'Simply having data is not enough'

  | June 5, 2017

Some people mistakenly think that population health means just instituting care management or having skilled nurses visit patients. In fact, it means looking at the full spectrum of care in multiple ways — by deploying analytics, allowing plans to delegate referral management to provider groups, and finding and filling care gaps.

And technology is the key to making that work. At Reliant Medical Group, which has 500 providers caring for more than 320,000 patients at 25 locations in Massachusetts, our secret sauce is leveraging the capabilities of electronic medical records to support our population health efforts.

Analytics and EMR: Just the facts

At Reliant, we issue alerts for evidence-based best practices. We remind our providers about quality outcomes. We create disease registries, so we are aware on January 1 which patients will need their A1c test, colonoscopy, or mammogram in the coming year. We embed clinical pharmacists in our medical practices to ensure that depressed patients are getting their medications.

One of our biggest recent improvements was creating our own analytics team. When I arrived at Reliant, we depended on our finance team to provide medical cost analytics. Because the finance team supports the entire organization, we felt we didn't have timely enough access to the analytics we depended on.

So we started our own analytics team and built dashboards for use, right down to the provider level. While we continue to collaborate with our finance department, having our own analytics capabilities has enabled the office of population health to have ready access to the data our providers need to manage care.

Delegating to lower costs and boost quality

Another critical component for us was delegation — allowing plans to delegate to a provider group the ability to manage the plan's benefits for its patients. Our nurses determine what the benefits are, including where our patients can go for specialty care, skilled nursing, and home health. By managing that full circle of care, we deliver a lower-cost, higher-quality program.

I came from a health plan background, so I knew managing expenses required managing benefits and referring patients to our own specialists and preferred organizations, instead of to providers outside our control or stewardship. From my perspective, being delegated was a must. By becoming delegated and taking global risk, we could get higher PMPM — payments per member per month — and we invested those dollars in care management.

Zero in on high-risk patients

Once you have analytics and delegation, my motto is: Identify high-risk patients, and manage their care aggressively. Guide those patients through the continuum. Plan what you need to make sure there are no gaps in care.

A common misconception is that if doctors have the right data, they will do the right thing. But physicians are very busy, and simply having data is not enough; we must provide them with as much support as possible. That comes in the form of staff who can work with patients outside of the exam room, including case managers, social workers, behavioral health managers, nurse practitioners, UM nurses, and hospitalists.

In urgent care, we started our own infusion therapy to move a large percentage of our biologics out of hospitals to bring down costs. In the process, we created a more convenient service for our patients.
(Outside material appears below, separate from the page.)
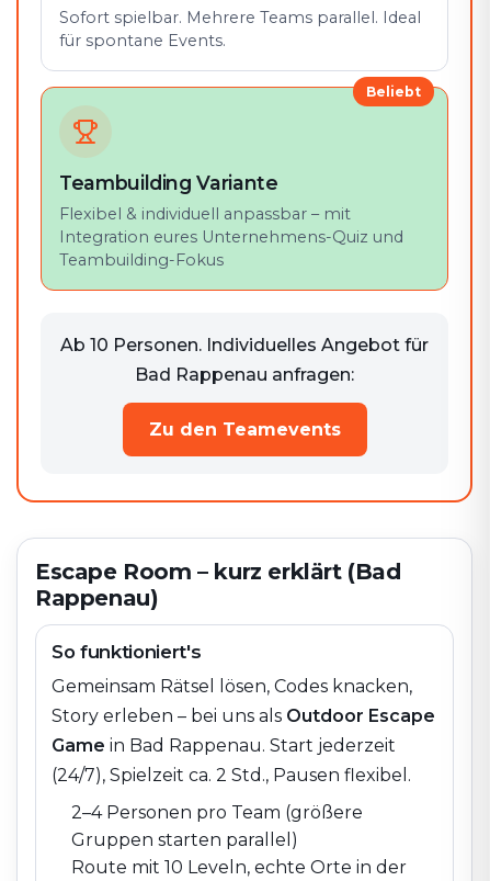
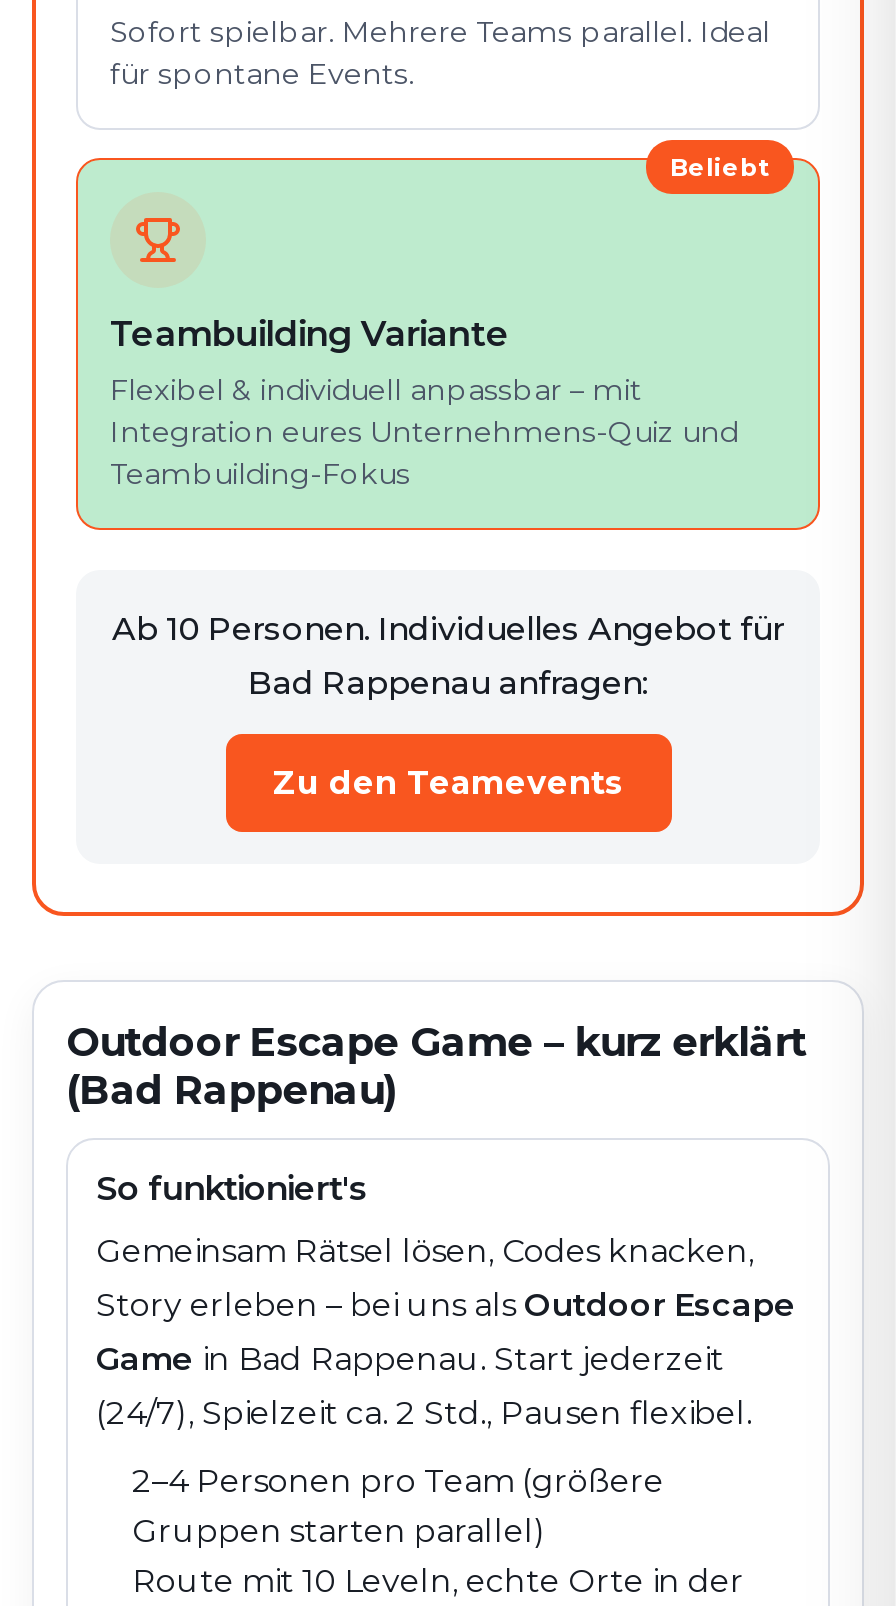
[35,558,401,611] Escape Room – kurz erklärt (Bad | Rappenau) -> [66,1018,807,1114] Outdoor Escape Game – kurz erklärt | (Bad Rappenau)

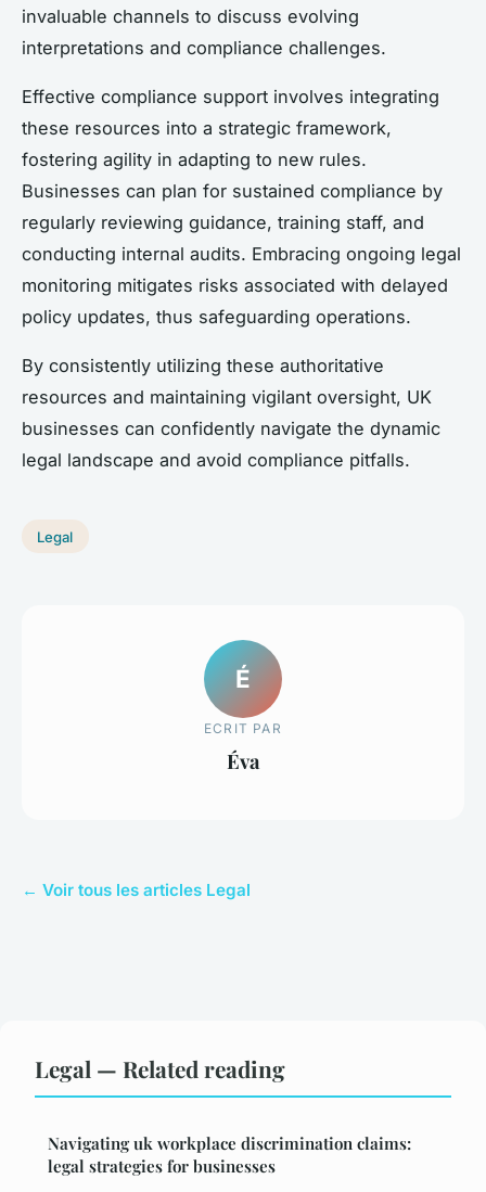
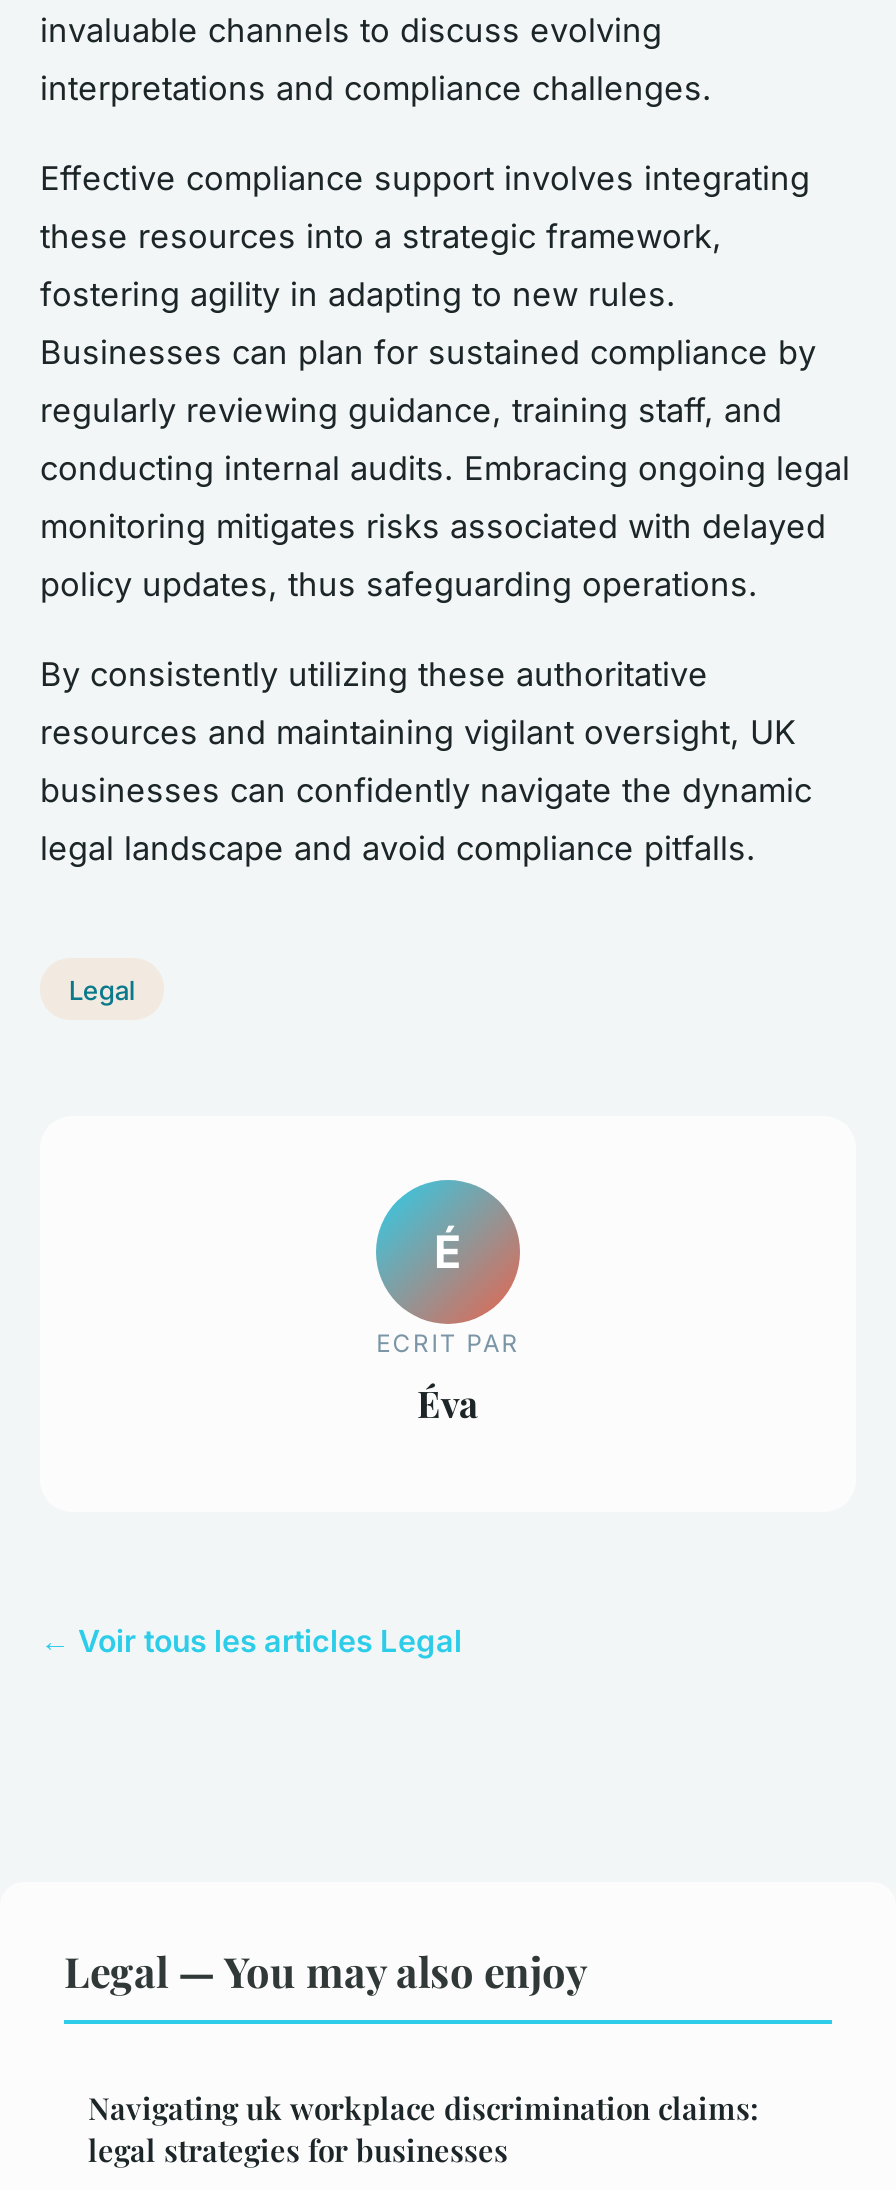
[35,1053,285,1083] Legal — Related reading -> [64,1941,588,1997] Legal — You may also enjoy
When high-risk patients go to a hospital, our utilization nurses review their cases and send them to the proper post-acute care facility. The transition care coordinator calls 24 hours later to make sure everything is in place. Other care managers are referred to follow the cases.

At the same time, our EHR system has a header that identifies each complex patient. It flags those who call in to a provider, so the nurse can make sure he or she is booked for an appointment. And care managers can see if a patient is overdue for an exam such as A1c. The information is all in one place, and every member of the team can see it.

Next steps

Our journey is far from over. Our next area of focus is to develop a stronger community network of services and to connect with them through our EHR. We still need to improve our analytics. We have not gotten to “big data" yet — identifying social determinants, predicting rising risk, and so forth.

We know where high risk is, but we are not yet predicting rising risk. We also have recently identified a big gap in our end-of-life, hospice, and palliative care. We have a long way to go to better identify those patients and get them into the appropriate level of care as early as possible.

We also still have progress to make with our Medicaid population. We do better than most in terms of managing care efficiently, but we haven't made quantum leaps in performance. We believe this is becoming more of a community effort than just a medical group effort. We need a better network of behavioral health and substance abuse care, particularly with the opioid problem.

In any journey to population health, people have to understand that there is no easy solution. My advice is to begin with filling the gaps in your care continuum. Use analytics to identify high-risk patients. Get delegated if you are taking on global risk, so you can manage your referral circle and have more authority in your hospitals. And support your providers by having the infrastructure in place so they know the right thing to do next.

Betsy Hampton, R.N., MBA, is vice president of population health at Reliant Medical Group.